More than 40 percent of the world’s more than 8,000 amphibian species may face extinction in the coming decades, researchers have found. This makes amphibians the most endangered group among vertebrates. While by 1980, 23 species of amphibians had become extinct, this number has increased to 37 species by 2022.

The most common recorded threats are habitat loss and destruction, scientists say, with agriculture, timber and plant harvesting, and infrastructure development causing habitat destruction. Meanwhile, agriculture has harmed 77% of species, wood and plant harvesting has harmed 53%, and infrastructure development has harmed 40% of amphibians.

The authors of the study consider the effects of climate change and disease as other common threats. Also, diseases, especially chytridiomycosis caused by the fungus Batrachochytrium dendrobatidis, have also caused damage to the population of amphibian species.

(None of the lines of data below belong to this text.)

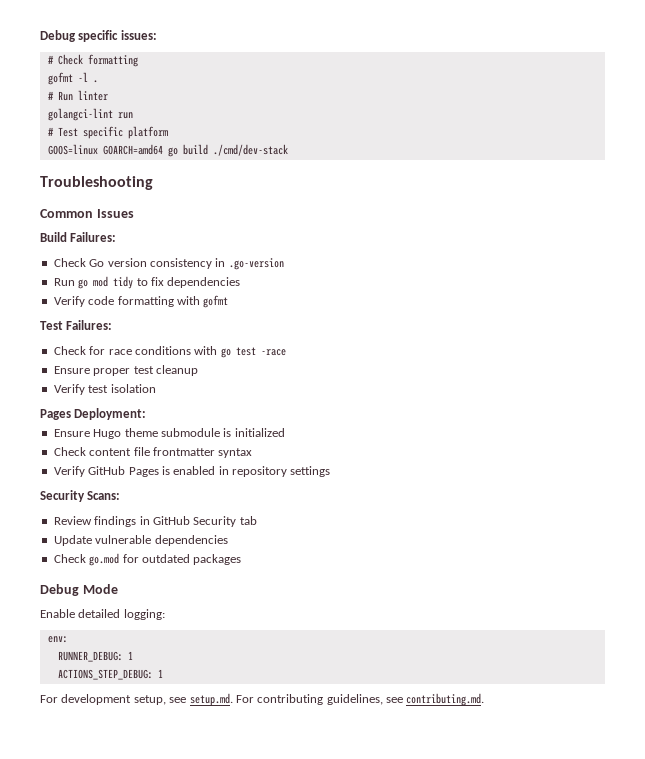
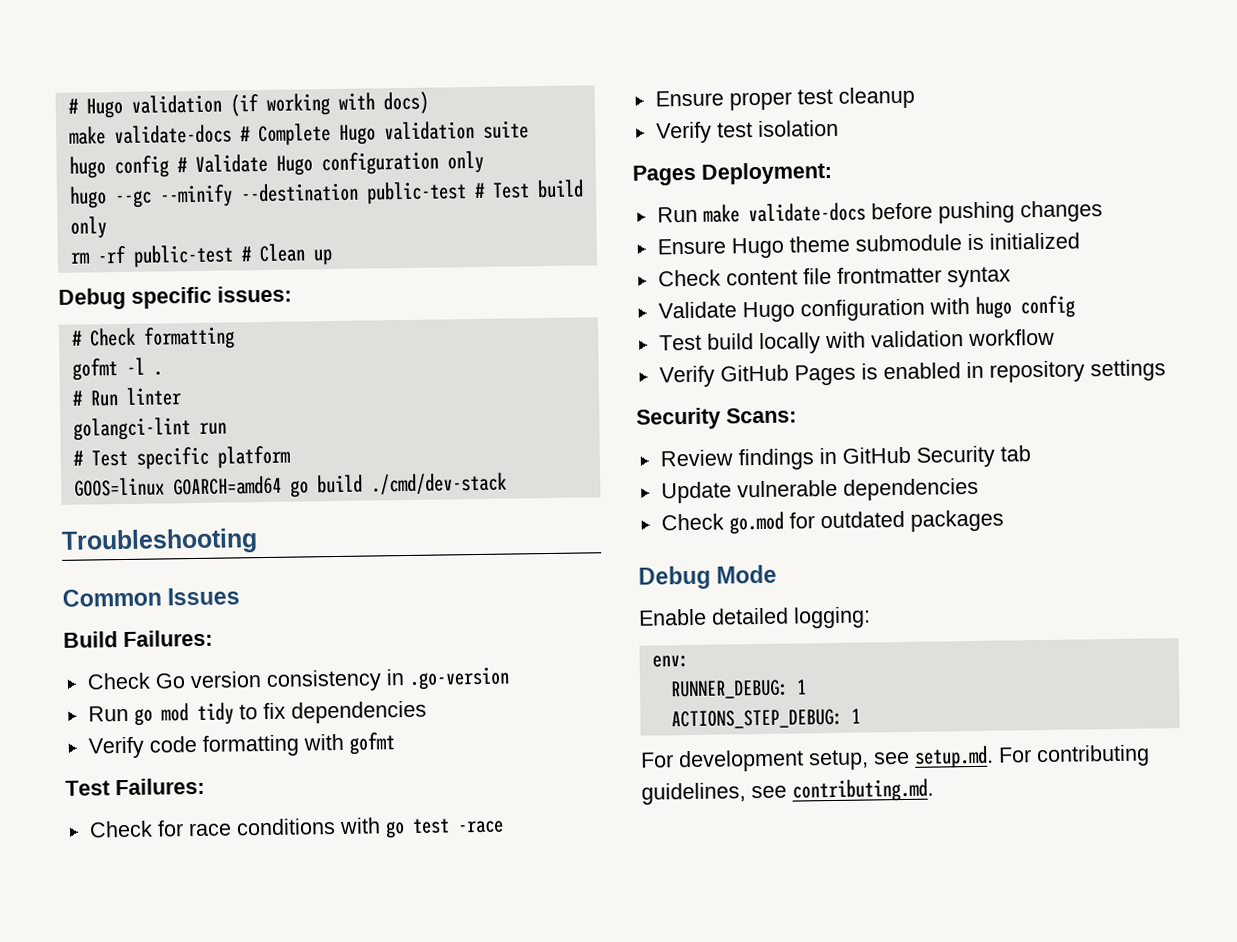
+ # Hugo validation (if working with docs)
+ make validate-docs # Complete Hugo validation suite
+ hugo config # Validate Hugo configuration only
+ hugo --gc --minify --destination public-test # Test build only
+ rm -rf public-test # Clean up
+ Run make validate-docs before pushing changes
+ Validate Hugo configuration with hugo config
+ Test build locally with validation workflow

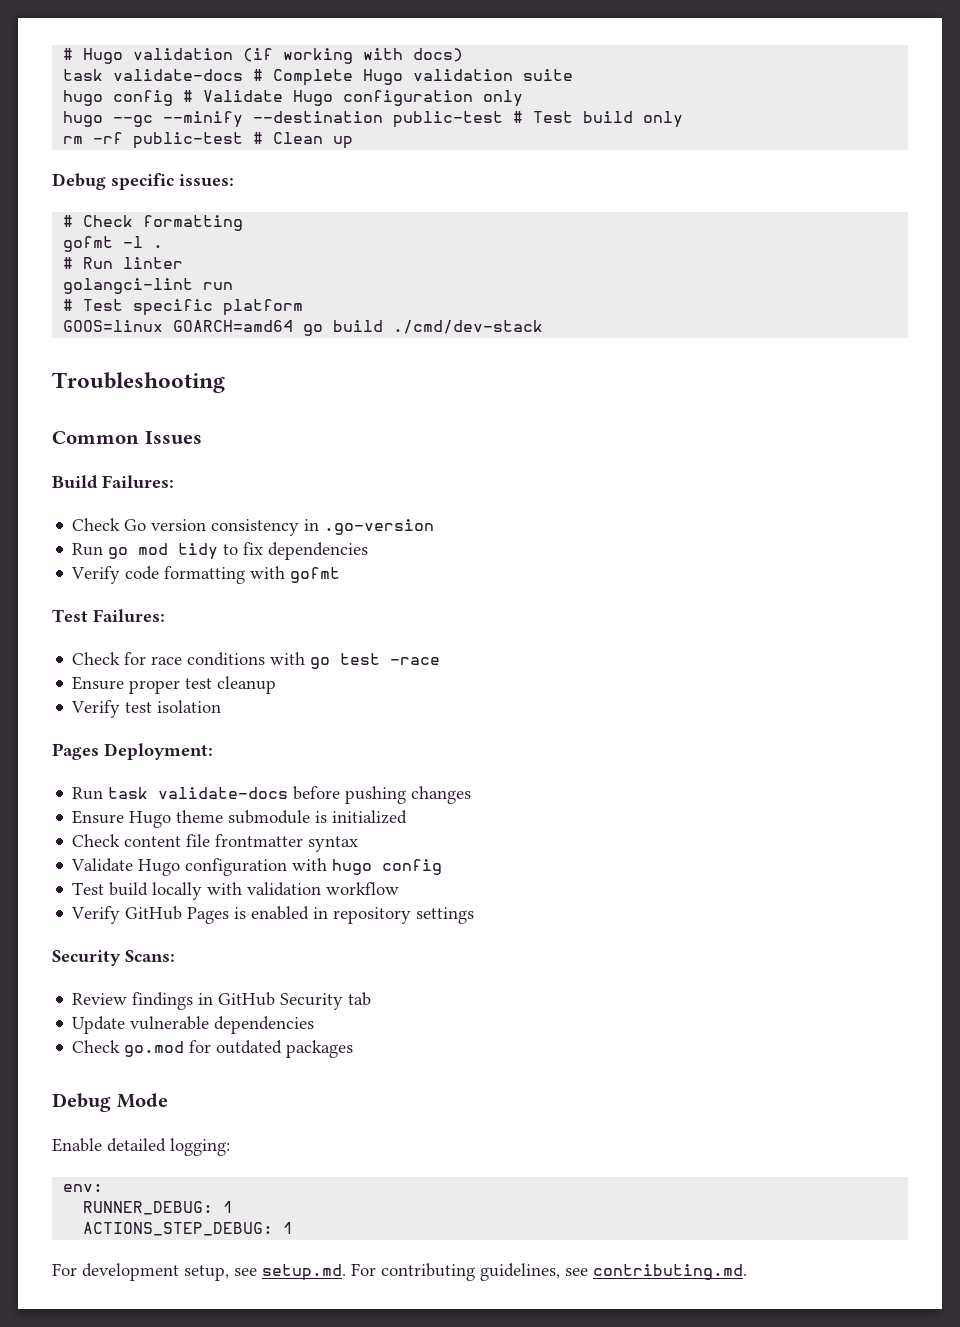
- make validate-docs # Complete Hugo validation suite
+ task validate-docs # Complete Hugo validation suite
- Run make validate-docs before pushing changes
+ Run task validate-docs before pushing changes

According to this study, the climate change crisis is responsible for the decline and extinction of more than 40% of amphibian species; The multifaceted effects of climate change, such as rising temperatures and prolonged droughts, challenge the survival of amphibians due to their dependence on moisture. In addition, changing weather patterns can accelerate the spread of diseases.

The findings of this study show that amphibians have the highest risk of extinction among the IUCN conservation red list, and especially salamanders are very vulnerable in this group.

Despite this serious threat, species conservation programs have kept alive a glimmer of hope for amphibian population recovery, scientists say, and over the past 40 years, focused conservation initiatives have restored 60 species, and another 57 species appear to be making a natural comeback.

The results of this study have been published in the prestigious journal Nature.